(Stored data)
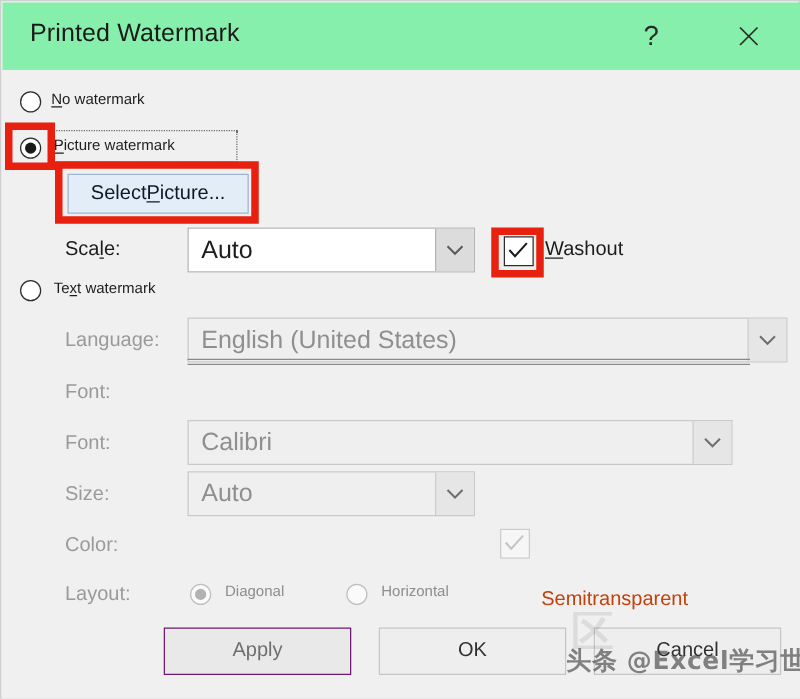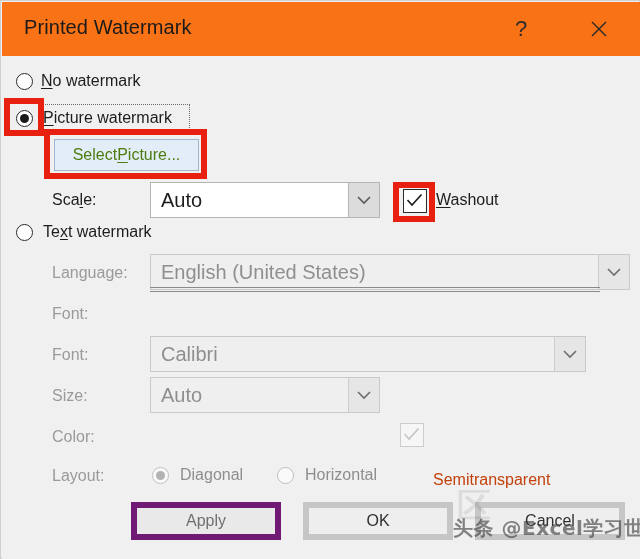--- a/index.html
+++ b/index.html
@@ -19,7 +19,7 @@
   
   #titlebar{
     position:absolute;left:1px;top:1px;width:638px;height:54px;
-    background:#f97316;
+    background:#86efac;
     box-sizing:border-box;
   }
   #title-text{

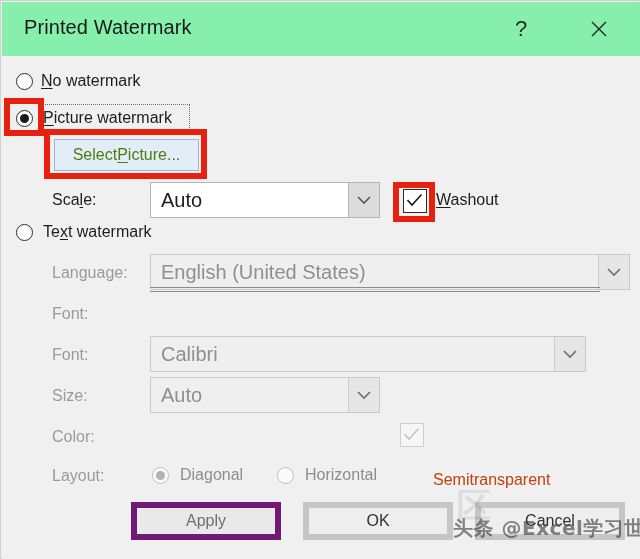--- a/index.html
+++ b/index.html
@@ -54,7 +54,7 @@
   .radio.dim{border-color:#bfbfbf;background:#fafafa;}
   .radio.dim.checked::after{background:#b2b2b2;}
   .radio-label{
-    position:absolute;font-size:16px;color:#1d1d1d;white-space:nowrap;
+    position:absolute;font-size:12px;color:#1d1d1d;white-space:nowrap;
   }
   .radio-label.dim{color:#8d8d8d;}
   #pic-focus{

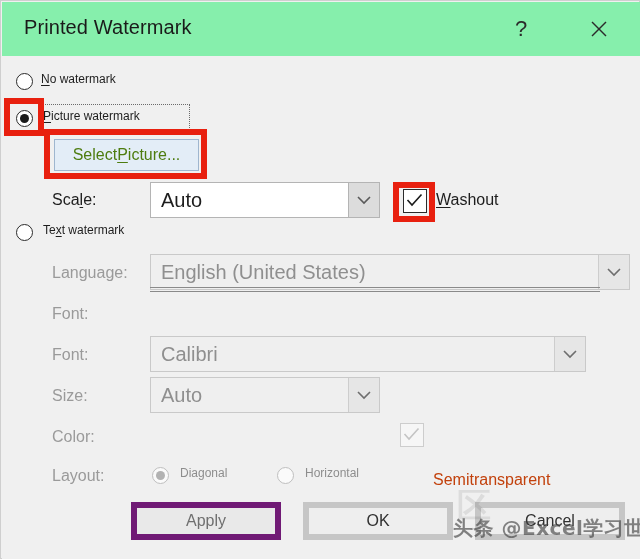--- a/index.html
+++ b/index.html
@@ -66,7 +66,7 @@
     position:absolute;left:52px;top:136px;width:145px;height:32px;
     background:#e3edf7;border:1px solid #9fb6cf;box-sizing:border-box;
     display:flex;align-items:center;justify-content:center;
-    font-size:16px;color:#4d7c0f;
+    font-size:16px;color:#0f172a;
   }
   
   .combo{

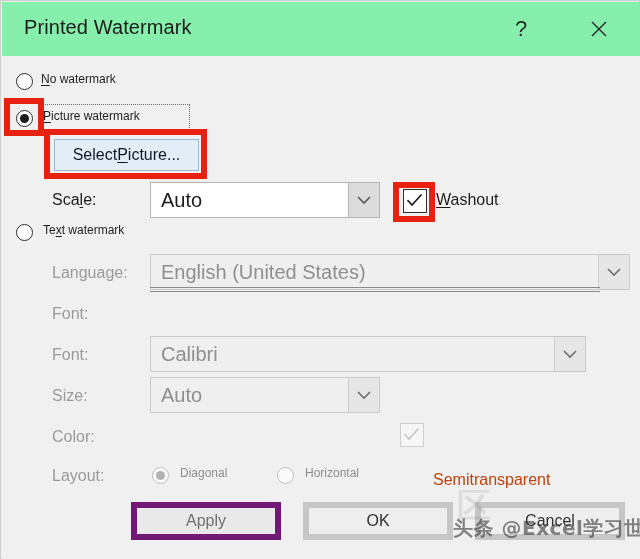--- a/index.html
+++ b/index.html
@@ -109,7 +109,7 @@
   
   .dlg-btn{
     position:absolute;top:501px;height:38px;box-sizing:border-box;
-    border:6px solid #701a75;background:#e9e9e9;
+    border:1px solid #701a75;background:#e9e9e9;
     display:flex;align-items:center;justify-content:center;
     font-size:16px;color:#6f6f6f;
   }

◆ Description of the task
Whichever lines of the records above hold the word "width" should all be copied out.

◆ Solved problem
     position:absolute;left:1px;top:1px;width:638px;height:54px;
     position:absolute;left:52px;top:136px;width:145px;height:32px;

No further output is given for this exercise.